Any picture must be dropped, but each line of the data should be duplicated exactly.

Revision tracking records:
:::

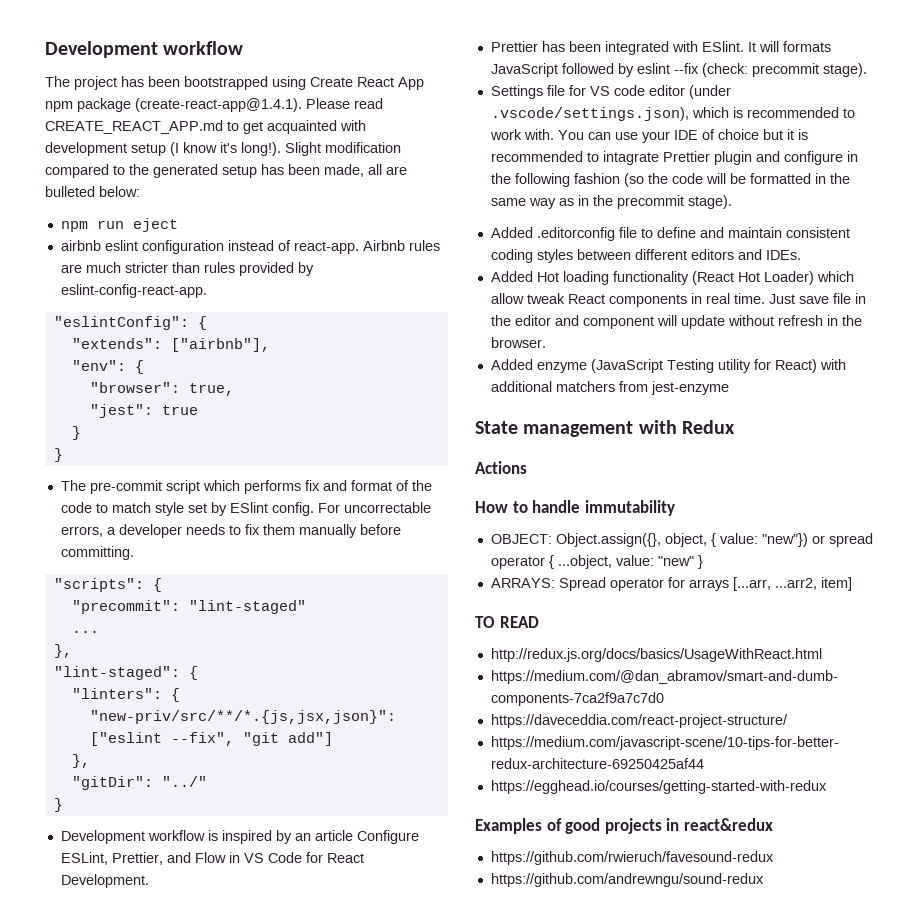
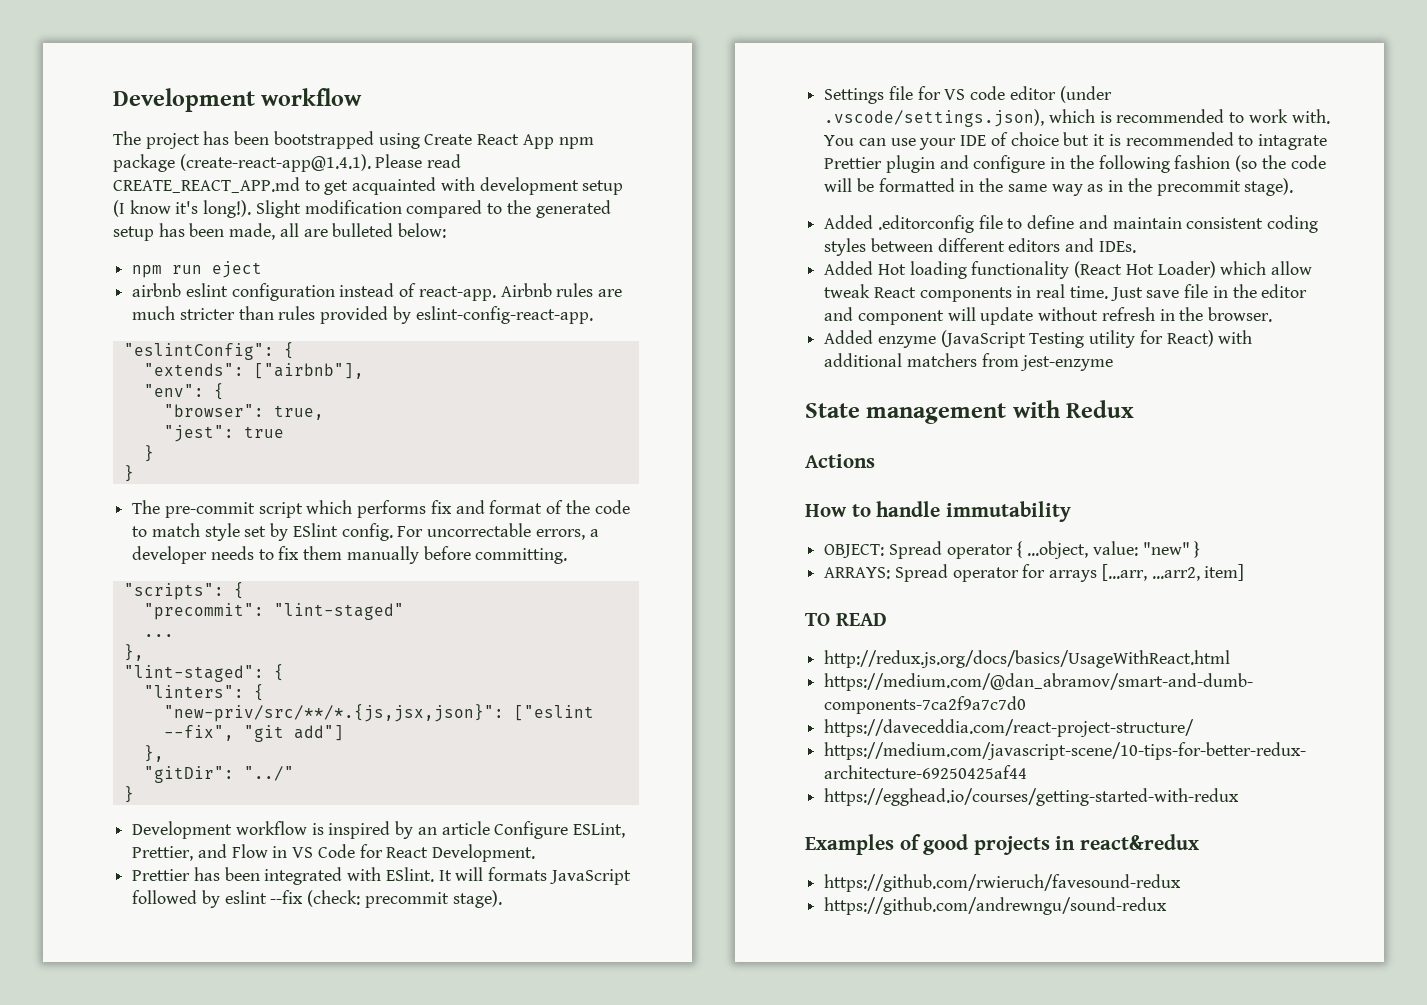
[555,533,873,547] Object.assign({}, object, { value: "new"}) or spread -> [888,541,942,559] Spread

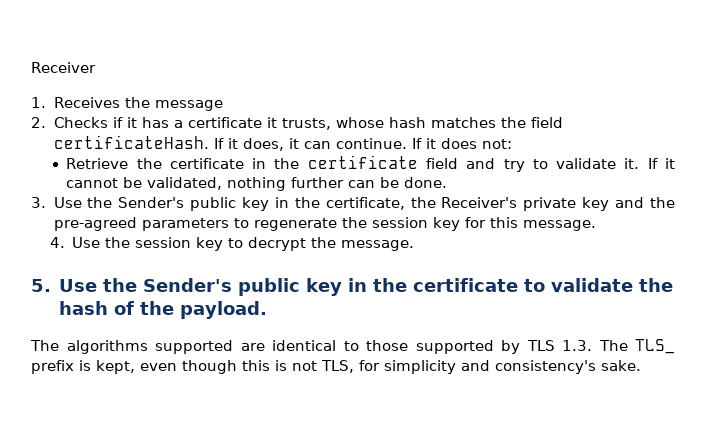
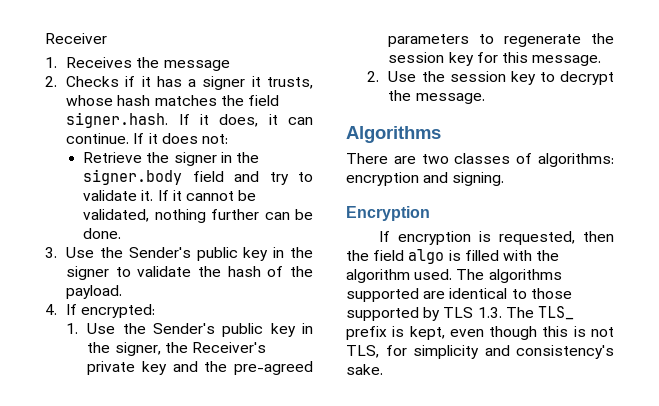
[187,117,262,128] certificate -> [202,76,246,90] signer
[53,135,209,149] certificateHash. -> [66,112,169,128] signer.hash.
[169,155,418,169] certificate in the certificate -> [173,152,260,166] [83,169,183,185] signer in the signer.body
[325,197,405,210] certificate, -> [66,266,313,280] [66,285,123,299] [45,304,156,318] [66,323,313,337] [87,342,161,356] signer to validate the hash of the payload. // 4. If encrypted: // 1. Use the Sender's public key in the signer,
[49,237,65,248] 4. -> [367,71,380,82] 2.
[31,278,673,296] [58,301,267,319] 5. Use the Sender's public key in the certificate to validate the hash of the payload. // -> [346,126,441,143] [346,153,614,167] [346,172,505,186] [346,206,430,221] [379,231,614,245] [346,249,560,264] [346,269,453,283] Algorithms // There are two classes of algorithms: encryption and signing. // Encryption // If encryption is requested, then the field algo is filled with the algorithm used.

:::

▶ [Your response]
[555,533,873,547] Object.assign({}, object, { value: "new"}) or spread -> [888,541,942,559] Spread

[187,117,262,128] certificate -> [202,76,246,90] signer
[53,135,209,149] certificateHash. -> [66,112,169,128] signer.hash.
[169,155,418,169] certificate in the certificate -> [173,152,260,166] [83,169,183,185] signer in the signer.body
[325,197,405,210] certificate, -> [66,266,313,280] [66,285,123,299] [45,304,156,318] [66,323,313,337] [87,342,161,356] signer to validate the hash of the payload. // 4. If encrypted: // 1. Use the Sender's public key in the signer,
[49,237,65,248] 4. -> [367,71,380,82] 2.
[31,278,673,296] [58,301,267,319] 5. Use the Sender's public key in the certificate to validate the hash of the payload. // -> [346,126,441,143] [346,153,614,167] [346,172,505,186] [346,206,430,221] [379,231,614,245] [346,249,560,264] [346,269,453,283] Algorithms // There are two classes of algorithms: encryption and signing. // Encryption // If encryption is requested, then the field algo is filled with the algorithm used.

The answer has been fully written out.